» Work item:
Restate the entries word for word and skip every image.

Records from a data collection
================================
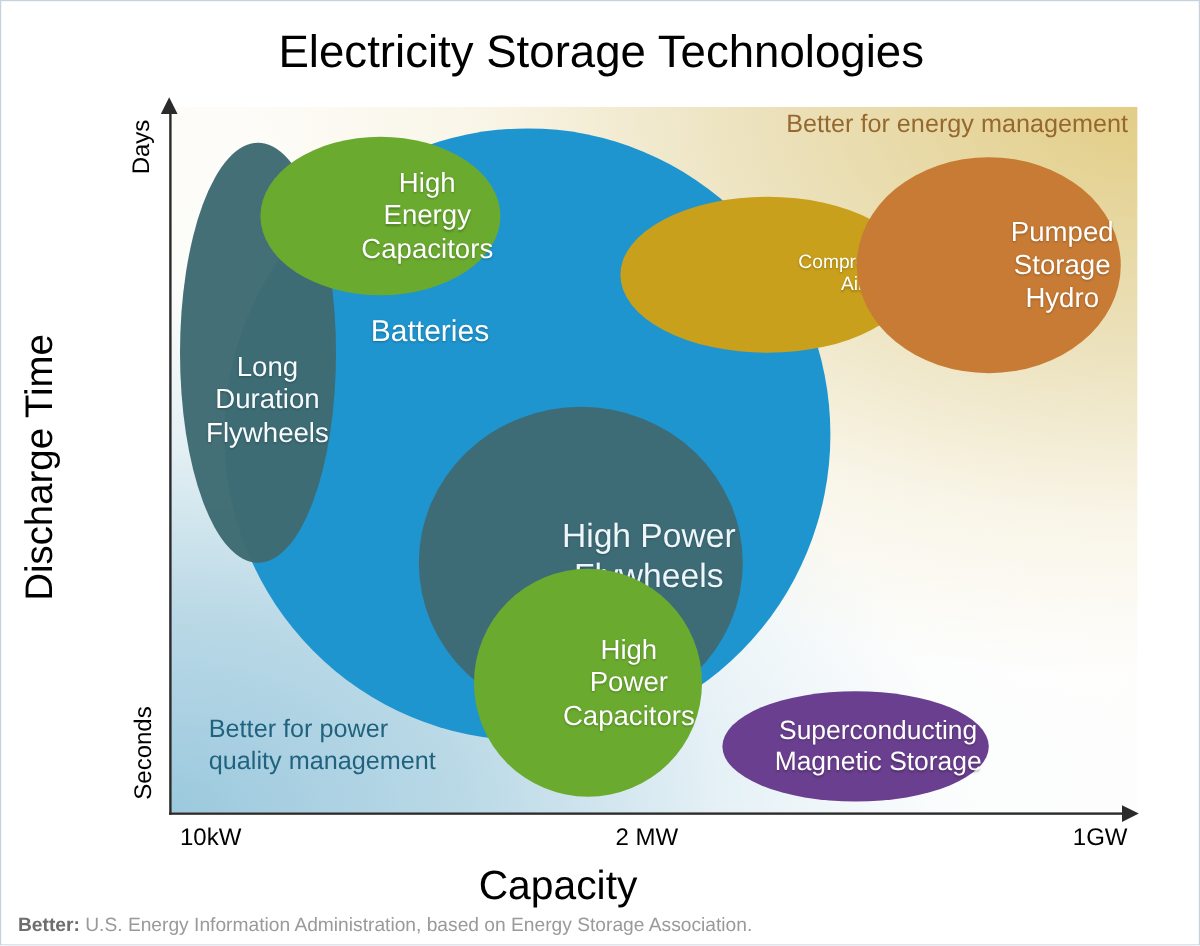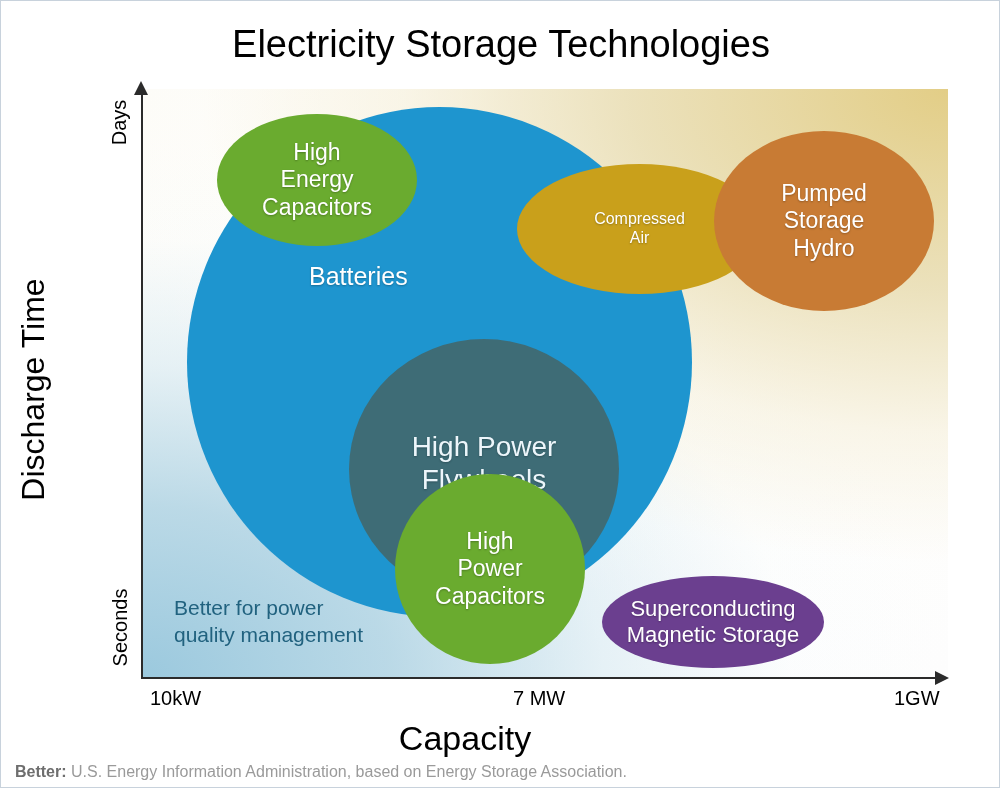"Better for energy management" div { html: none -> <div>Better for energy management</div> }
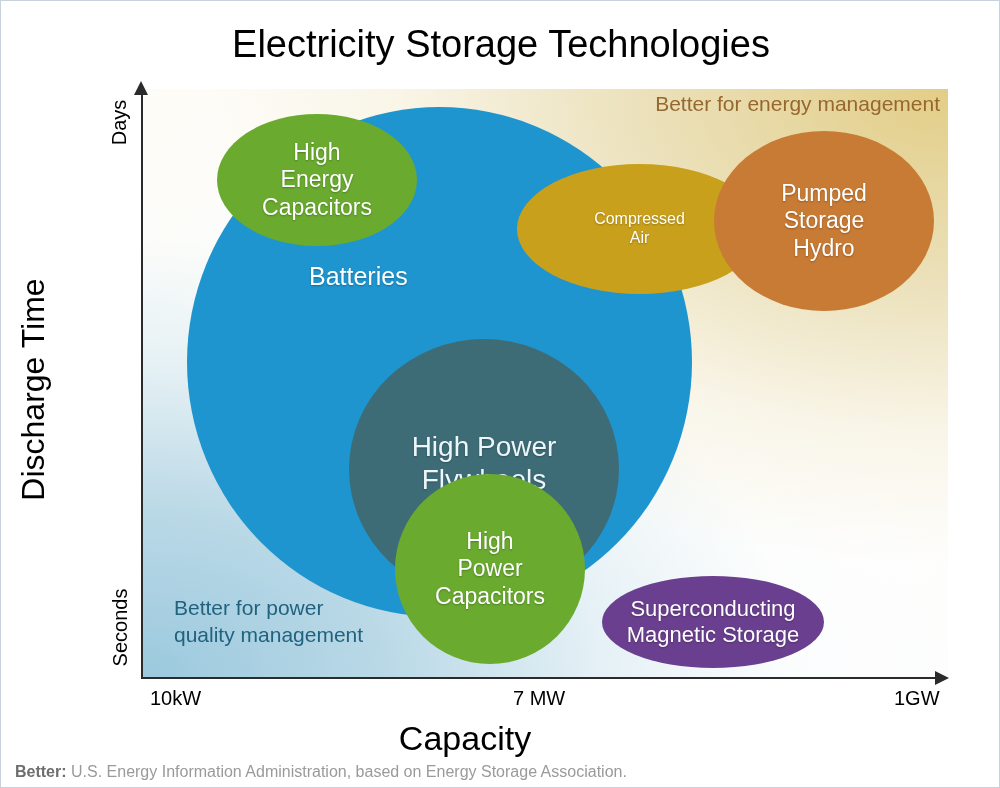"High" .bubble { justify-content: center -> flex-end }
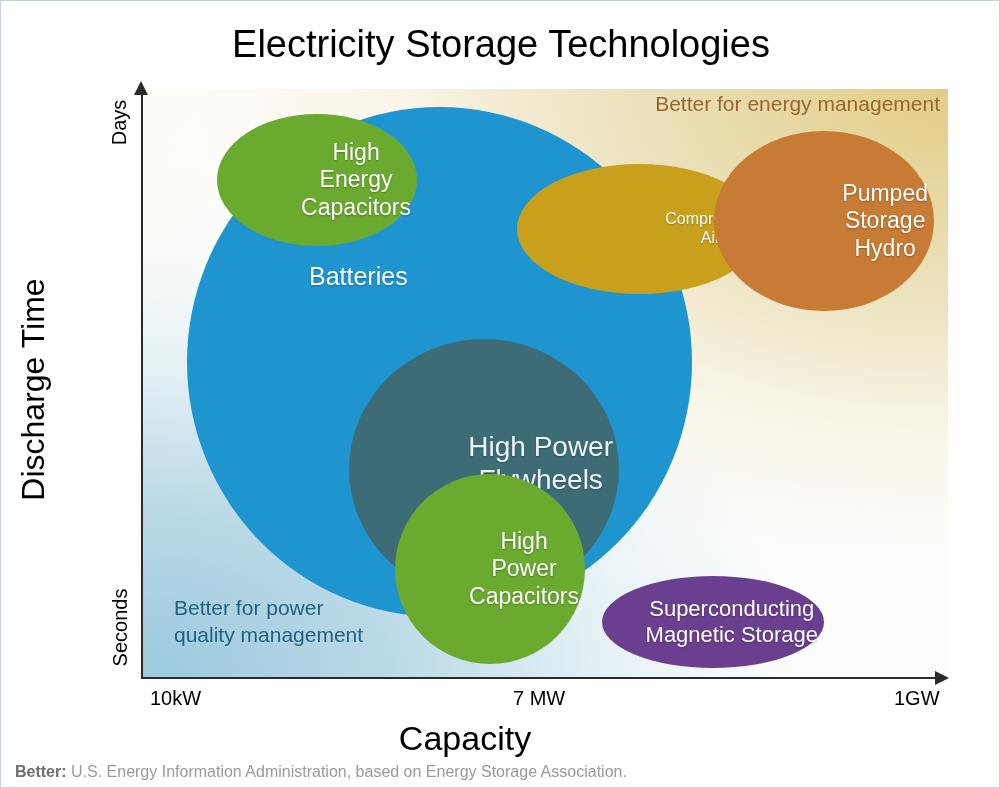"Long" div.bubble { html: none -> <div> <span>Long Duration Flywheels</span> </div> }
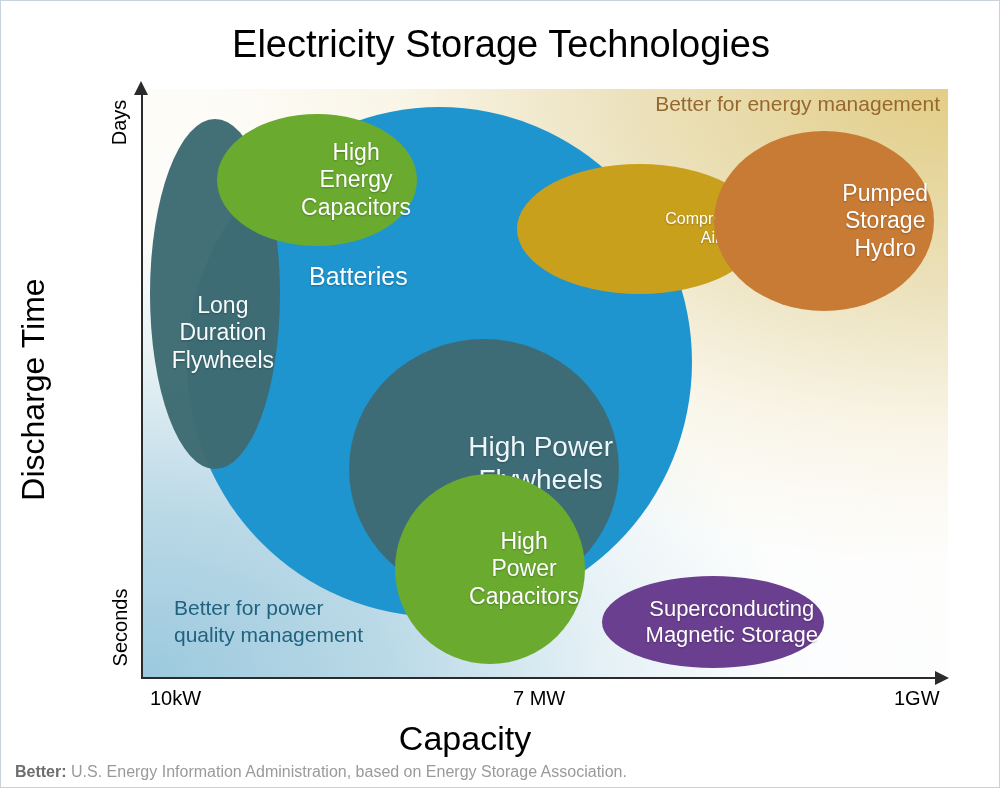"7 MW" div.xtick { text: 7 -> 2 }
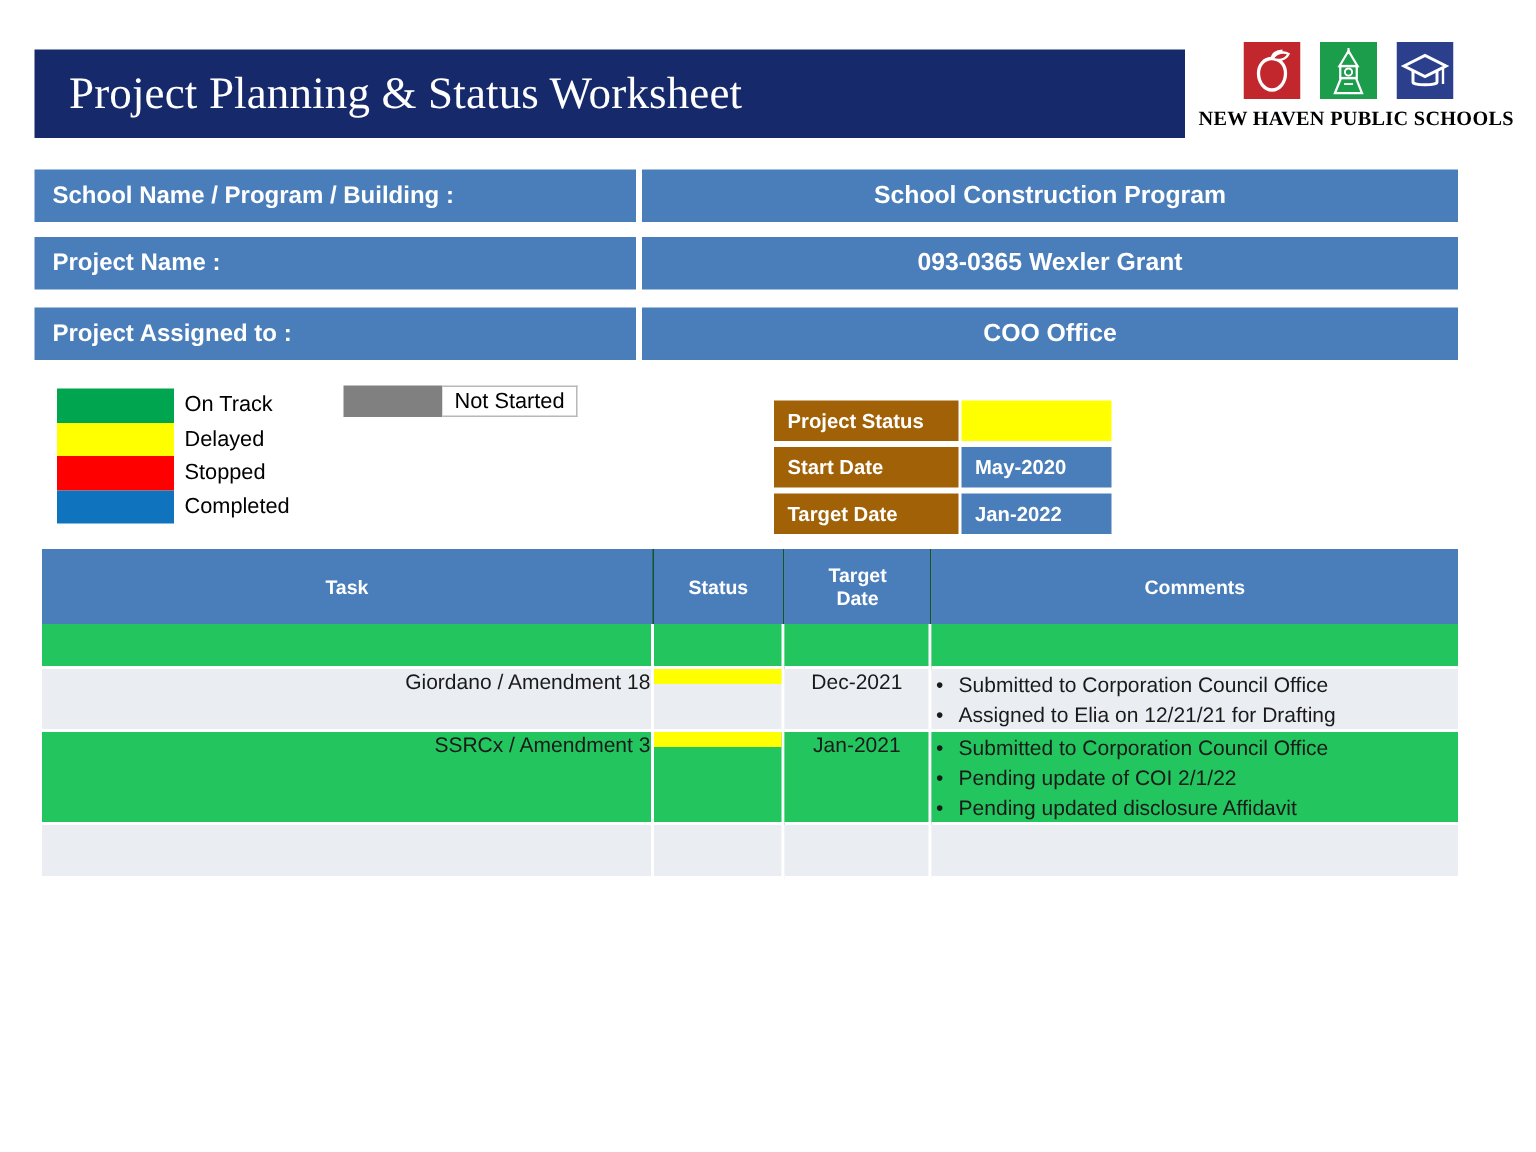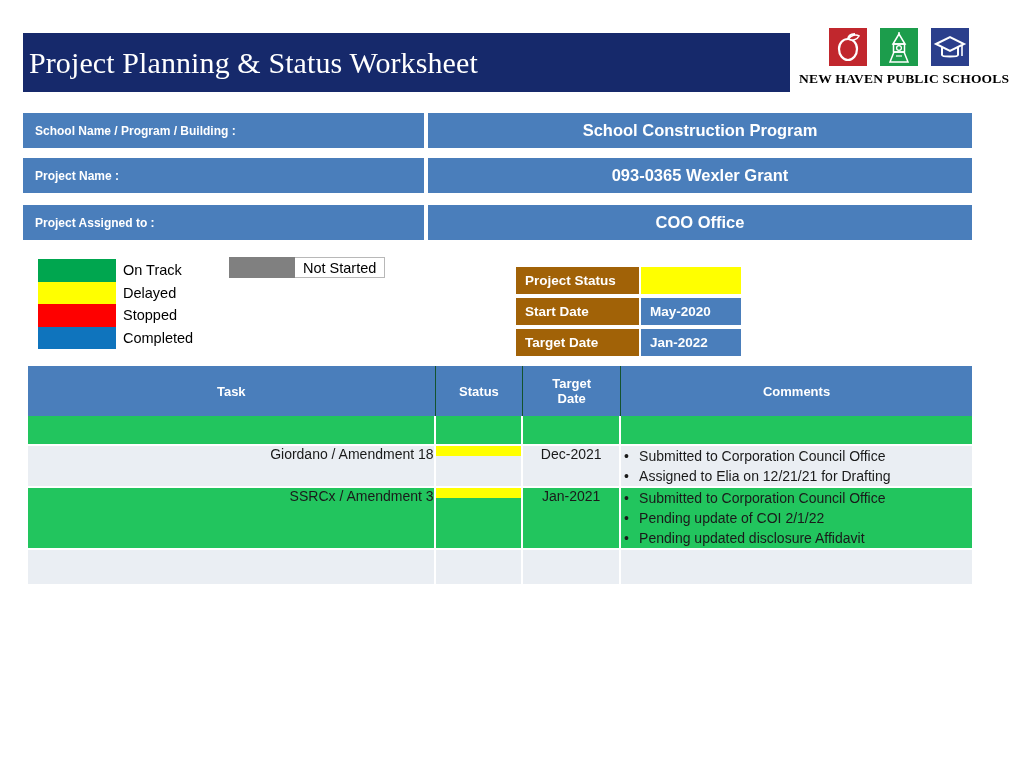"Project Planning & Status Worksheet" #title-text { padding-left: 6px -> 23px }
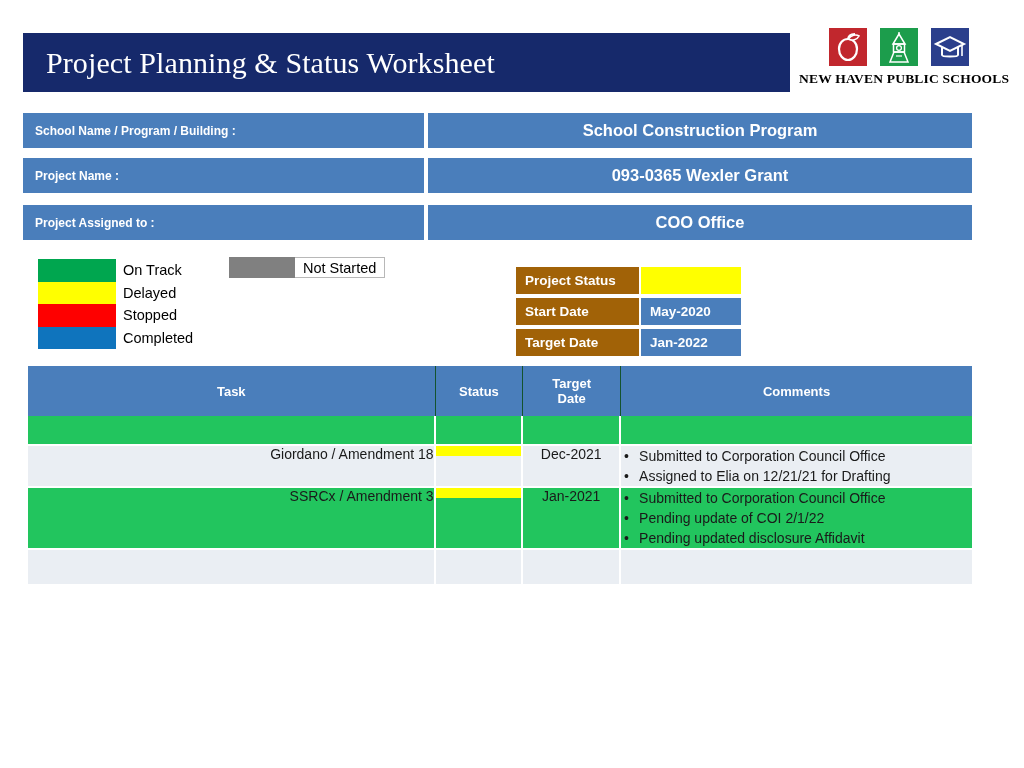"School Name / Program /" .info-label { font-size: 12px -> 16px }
================================
» Exercise answer:
"Better for energy management" div { html: none -> <div>Better for energy management</div> }
"High" .bubble { justify-content: center -> flex-end }
"Long" div.bubble { html: none -> <div> <span>Long Duration Flywheels</span> </div> }
"7 MW" div.xtick { text: 7 -> 2 }
"Project Planning & Status Worksheet" #title-text { padding-left: 6px -> 23px }
"School Name / Program /" .info-label { font-size: 12px -> 16px }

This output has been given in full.